Improvements needed: Proactive scanning via AI detectors (e.g., Microsoft's Video Authenticator) and international data-sharing under G20 AI principles could reduce spread by 70%, as per Brookings Institution 2025 study.

What legal and societal responses are emerging to combat deepfake harms?

Judicial role: Courts like Delhi HC (Aishwarya Rai case, October 2025) issue injunctions and direct platforms to use hash-matching for rapid removals; Supreme Court in 2024 expanded IT Act to cover AI harms under Section 79 exemptions.

Societal initiatives: NGOs like Cyber Saathi train 1 million users annually on spotting fakes; education campaigns via NCW highlight red flags like unnatural blinking or audio mismatches.

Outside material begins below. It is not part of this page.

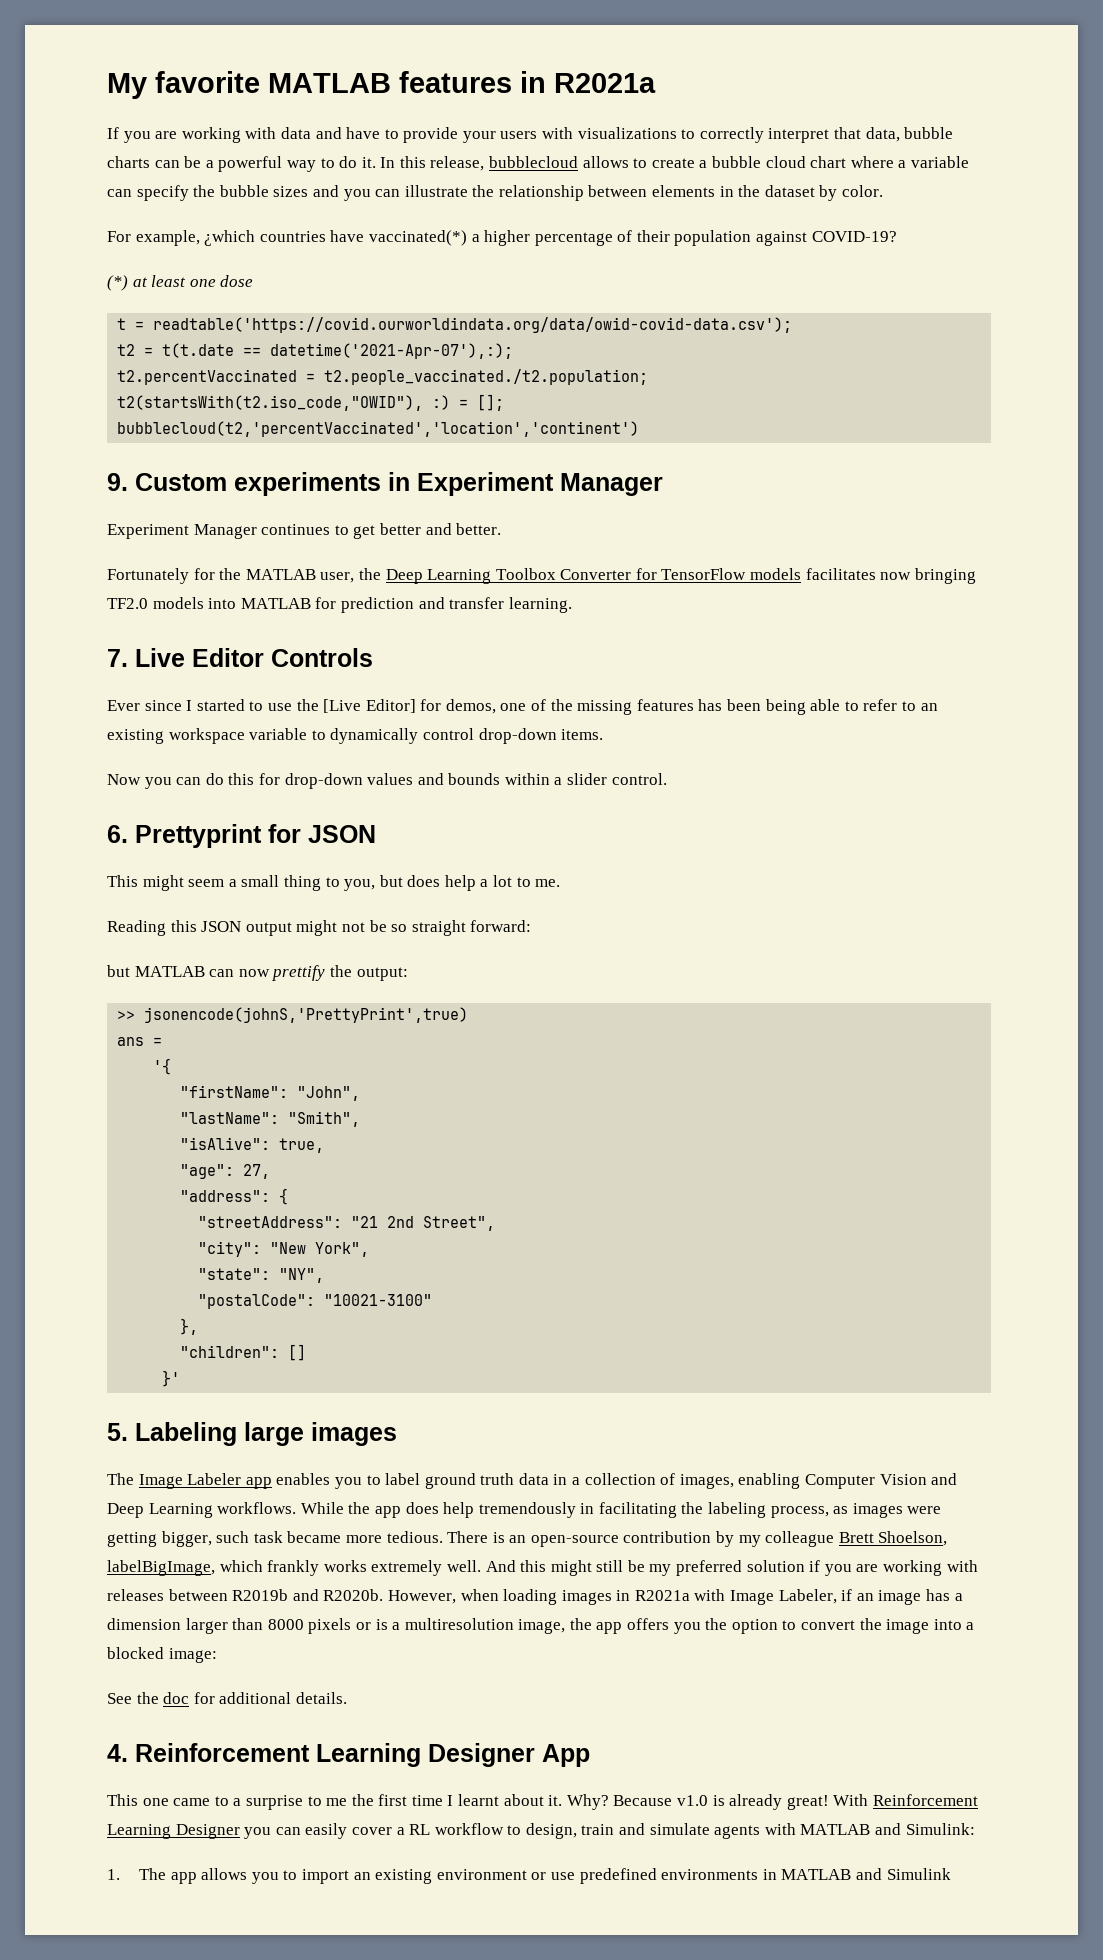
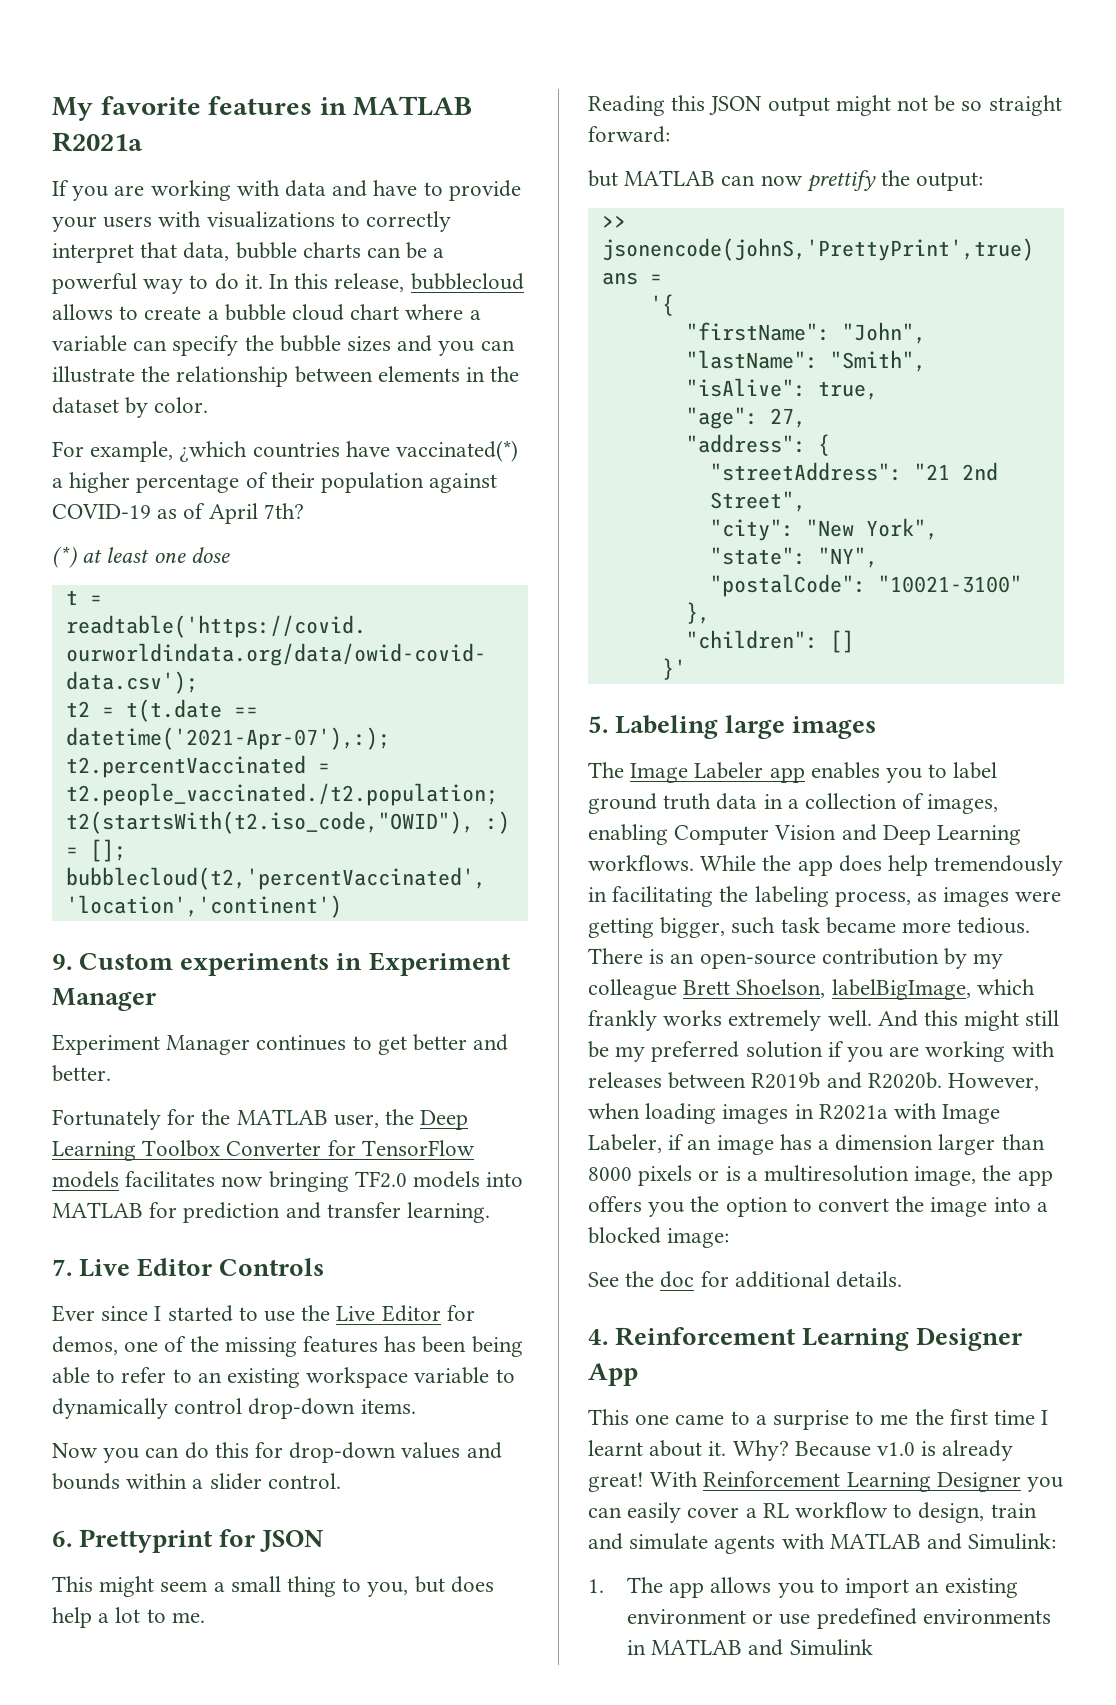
[268,73,391,93] MATLAB -> (201, 105) none
(546, 82) none -> [353,96,473,116] MATLAB
[811,231,897,242] COVID-19? -> [52,503,304,524] COVID-19 as of April 7th?
[323,699,416,713] [Live Editor] -> [336,1305,441,1322] Live Editor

Long-term theory: Balancing innovation with rights requires multi-stakeholder frameworks, including ethical AI training in curricula, to foster digital literacy amid India's projected 1 billion internet users by 2027.

MCQ Facts

Q1. What is the primary technological foundation enabling the creation of realistic deepfakes?
A) Blockchain for secure image verification
B) Generative Adversarial Networks (GANs) that pit creator and detector AIs against each other
C) Quantum computing for rapid video rendering
D) Augmented reality filters for real-time alterations
Explanation: Generative Adversarial Networks (GANs) form the core of deepfake technology by training one neural network to generate fakes while another critiques them, iteratively enhancing realism and making detection challenging without advanced tools.

Mains Question

Evaluate the effectiveness of India's proposed IT Rules amendments in regulating AI-generated deepfakes, particularly in safeguarding women's privacy and consent in the digital ecosystem, and suggest measures for stronger enforcement.